= While You Were Out (cloud application) =

While You Were Out is an enterprise messaging and content management application, that allows an executive to receive his or her messages on a digital tablet device like the iPad. It is colloquially referred to as "WYWO" (pronounced Why-Woo).

==History==
WYWO was originally developed in 1994 for the Zoomer, a PDA released by Palm Inc. and Casio. The screen looked and felt like the piece of paper that an executive was accustomed to. It used a user-friendly design that foreshadowed the advent of graphically rich applications like those that have been developed for the Apple iOS. Originally, "While You Were Out" was specified, designed, coded, and tested over a 256 character based paging network, While You Were Out has matured through mobile device platforms, wireless technology, and the worldwide adoption of the internet.
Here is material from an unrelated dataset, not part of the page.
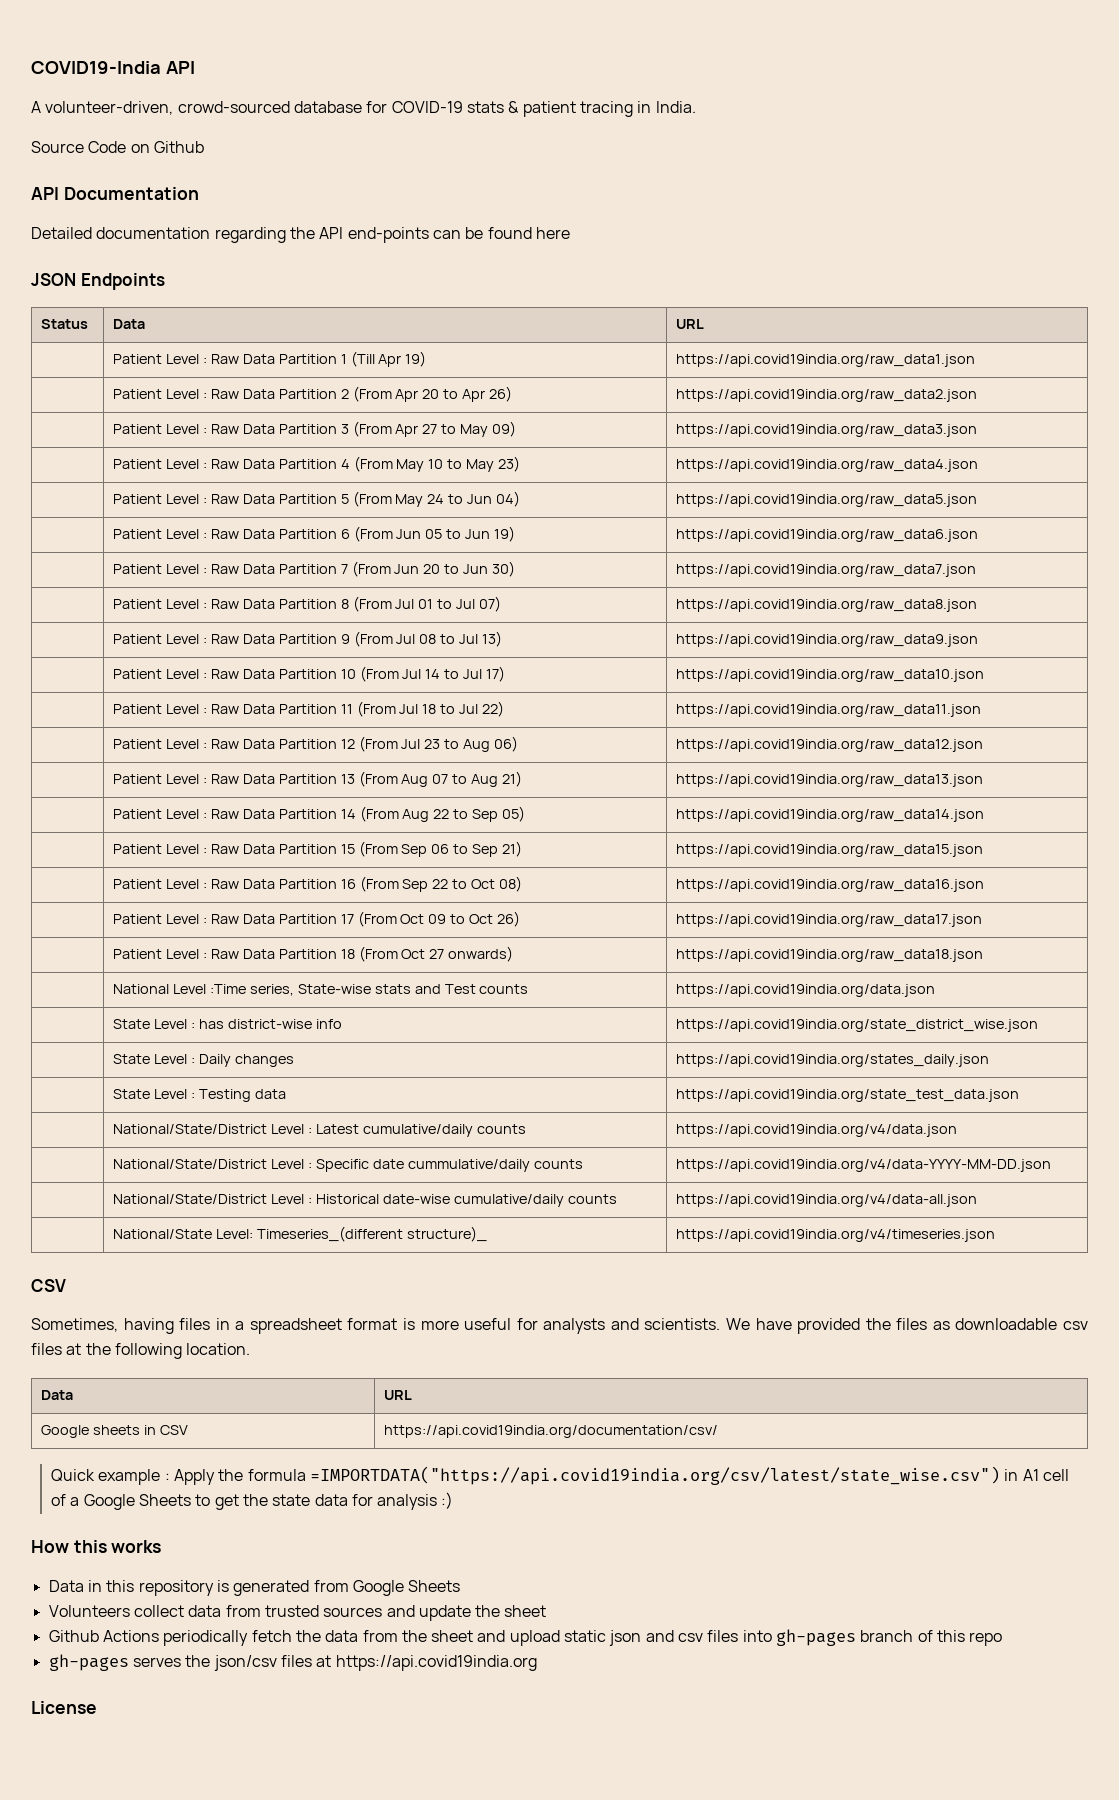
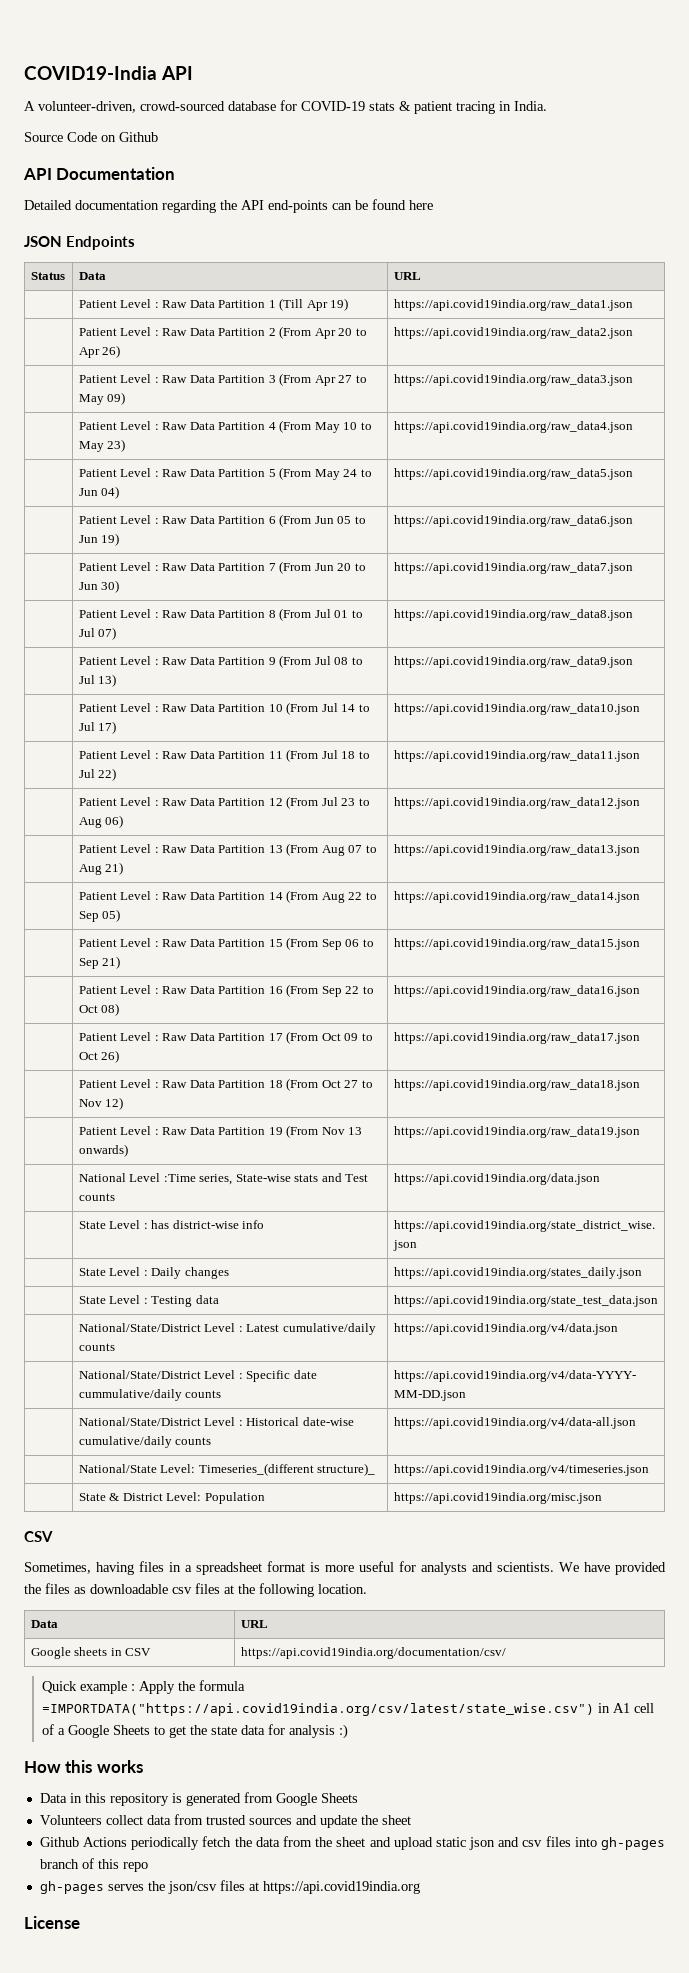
- | Patient Level : Raw Data Partition 18 (From Oct 27 onwards) | https://api.covid19india.org/raw_data18.json
+ | Patient Level : Raw Data Partition 18 (From Oct 27 to Nov 12) | https://api.covid19india.org/raw_data18.json
+ | Patient Level : Raw Data Partition 19 (From Nov 13 onwards) | https://api.covid19india.org/raw_data19.json
+ | State & District Level: Population | https://api.covid19india.org/misc.json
While You Were Out landing page

==Capabilities==
- The "While You Were Out" application allows a user to capture and integrate messages from several sources in a single, organized, intuitive, and familiar interface. Messages can be forwarded as voice-mails, telephone calls, faxes, e-mails, text and picture messages, Twitter alerts, and Facebook updates, e-mails, faxes, or played back through text-to-speech technology.
- Users can attach files that may be relevant to that particular phone call, and can also view incoming faxes as attached PDFs.
- WYWO also features a call planning system named Make a Call. This feature enables a user to plan telephone calls, which are then automatically connected at the scheduled time.